The dark cave smelled of dinosaur manure as Rosy Petson and Bill Torque met Mr. Robotto at the entrance. “I have removed all the refuse from this cavern,” spoke the automaton. “I am preparing to fumigate. Please stand back.” Mr. Robotto extended his arms, bending them at the elbow hinges, and popped his elbow caps. Activating the AFS (Air Freshener Select) relay in his internal hydrolics system, the robot begain to spray the cave with the smell of springtime freshness until every trace of the offending ooor was removed.

When he was finished, he rolled out of the cave and spoke to Mio who had found several fruit trees nearby and had constructed the magnificent fruit hat she was now wearing. “You may enter the enclosure now,” Robotto said.

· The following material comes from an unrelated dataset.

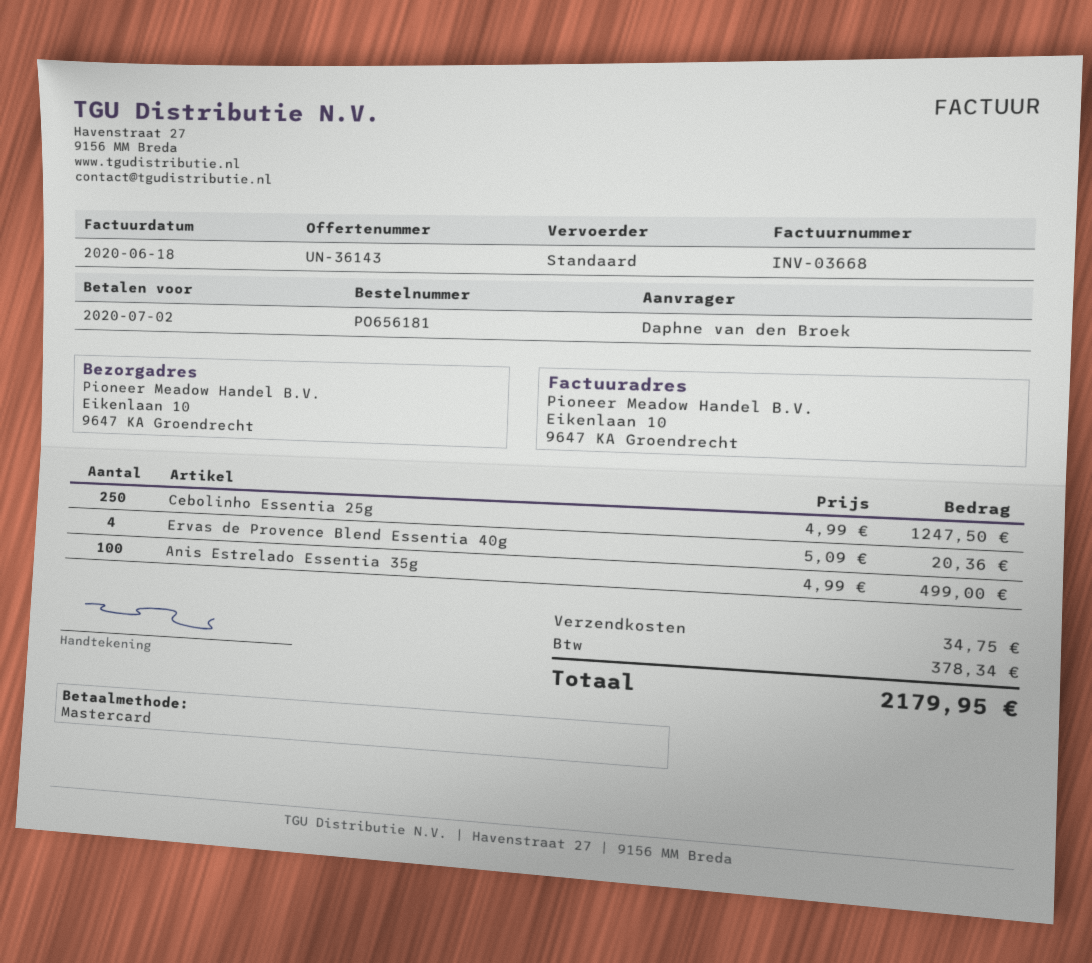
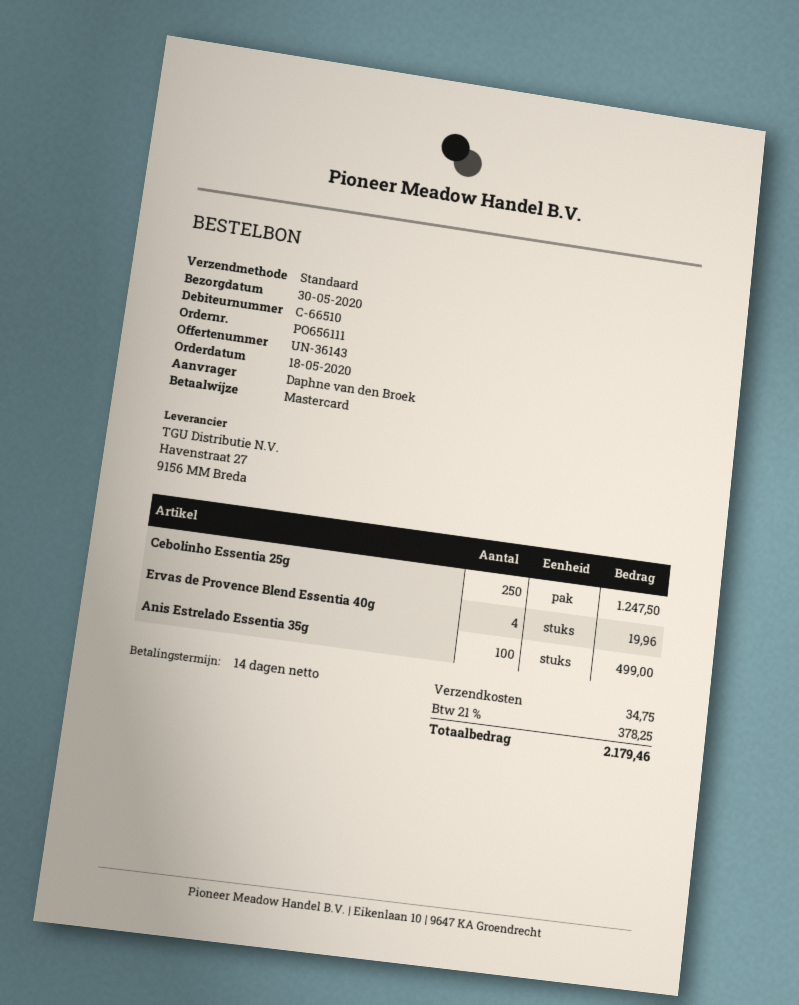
order number: PO656181 -> PO656111
Ervas de Provence Blend Essentia 40g: 4 for 20.36 -> 4 for 19.96
tax: 378.34 -> 378.25
total: 2179.95 -> 2179.46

The 80 surviving diagnostic programmers, Mio, Bill Torque, Rosy, and the animals from the tree museum all entered the cave and started constructing stone cubicles. Mr. Robotto’s carton arc hand attachments provided the light for the work while several of the programmers constructed wood torches fueled by pitch from a nearby tar pit. When the torches were in place, Robotto left the cave to expose his solar collector hat to the sun.

Rosy spoke to Bill and Mio, “Bozoni is on the way. How long do you think we can hold out?”

“Not much more than 30 days,” replied Bill, looking through his toolbag for a smoke.

“But, Senor Torque, this planet is full of food,” reasoned Mio.

“That’s not the problem,” answerer Bill, lighting a big cigar and blowing smoke Fs and Es into the air.

“Then what is the problem?” asked Rosy.

“Look at those people,” Bill motioned toward the diagnostic programmers. “They look normal now. But you haven’t seen a diagnostic programmer who hasn’t been able to test a program for a month. You think the tyrannosauri were bad? You ain’t seen nothing!”


“Captain Garlicbreath, the Cosmic Partner has just ertered the star-gate.”

“All ion drives ahead one quarter. Prepare for hyper-space entry in 60 seconds. May God go with us!”